Oil prices fell today amid mounting fears over the recovery and the lack of gasoline demand amid the summer driving season.
“All of the problems oil has had since March are derivatives of the health issues surrounding the coronavirus,” said Bart Melek, global head of commodity strategy at TD Securities.
“There’s nothing policy makers can do on the economic side.”
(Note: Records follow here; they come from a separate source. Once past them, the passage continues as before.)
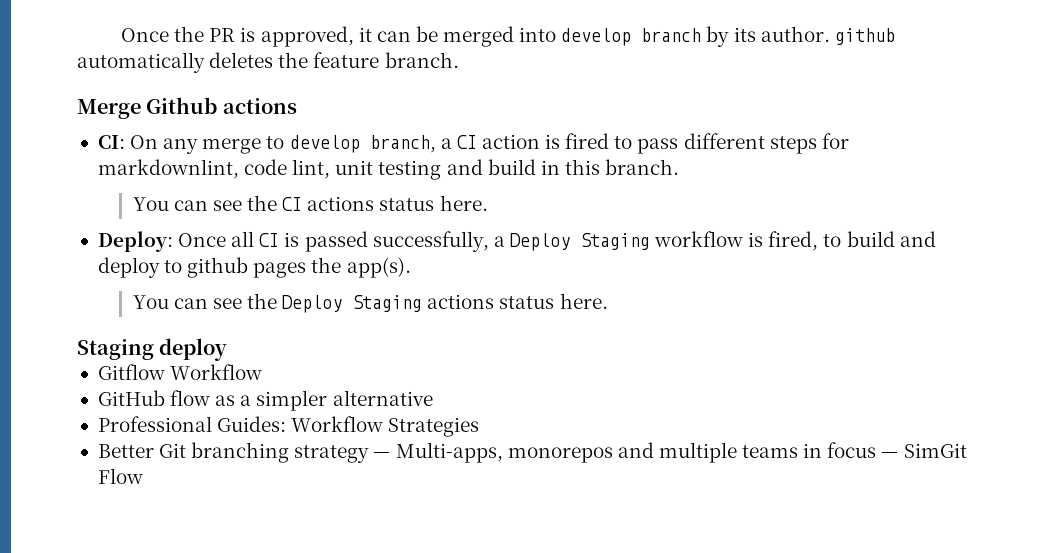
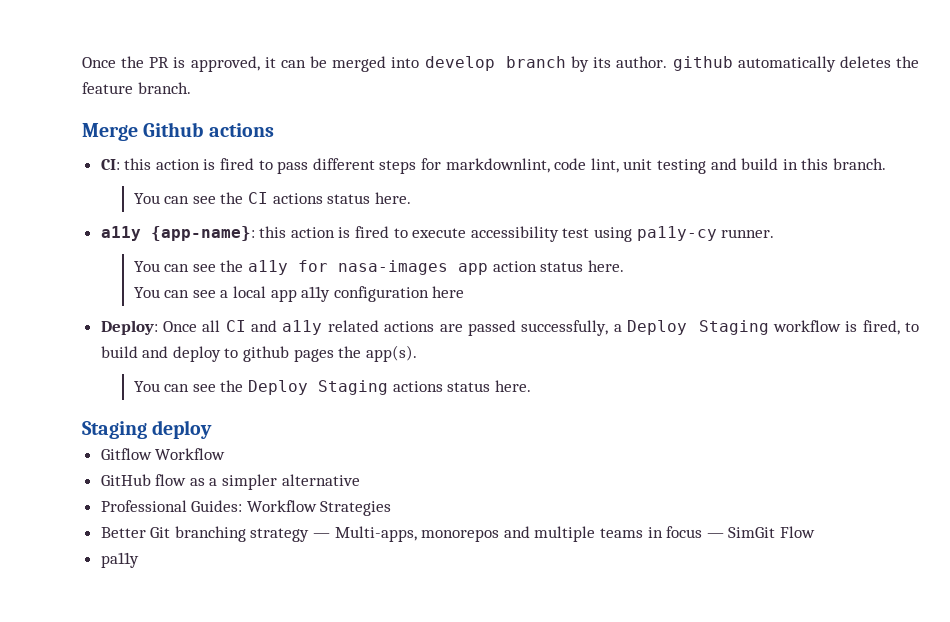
- CI: On any merge to develop branch, a CI action is fired to pass different steps for markdownlint, code lint, unit testing and build in this branch.
+ CI: this action is fired to pass different steps for markdownlint, code lint, unit testing and build in this branch.
+ a11y {app-name}: this action is fired to execute accessibility test using pa11y-cy runner.
+ You can see the a11y for nasa-images app action status here.
+ You can see a local app a11y configuration here
- Deploy: Once all CI is passed successfully, a Deploy Staging workflow is fired, to build and deploy to github pages the app(s).
+ Deploy: Once all CI and a11y related actions are passed successfully, a Deploy Staging workflow is fired, to build and deploy to github pages the app(s).
+ pa11y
“The rate at which we are unwinding inventory builds from 1Q and 2Q may be a lot slower, leaving the market in a precarious position in terms of pricing,” Melek said.
The question is, will crude inventories draw for the second week in a row providing some support for prices (with WTI bouncing off $0 intraday today)
Crude +2mm (-3.7mm exp)
Gasoline -1.8mm (-1.2mm exp)
Distillates -850k (-500k exp)
Crude was expected to see a second notable draw in a row this week but instead built by 2mm barrels...
WTI traded around $40.30 ahead of the API print (after trading between $40 and $41 intraday) and rebounded very modestly after the data...
“With rising coronavirus cases reported from all over the world and with global oil production expected to rise soon one cannot help but think the medium-term peak is not far away,” said PVM Oil Associates analyst Tamas Varga.
Finally, we note that EIA said today that it expects domestic oil production to an average 11.63 million barrels per day this year, up 0.6% from the previous view, while lifting the 2021 forecast by 1.6% to 11.01 million barrels per day.
"Changes in supply and demand have shifted global oil markets from an estimated 21 million barrels per day of oversupply in April to inventory draws in June," Linda Capuano, EIAadministrator, said in a statement.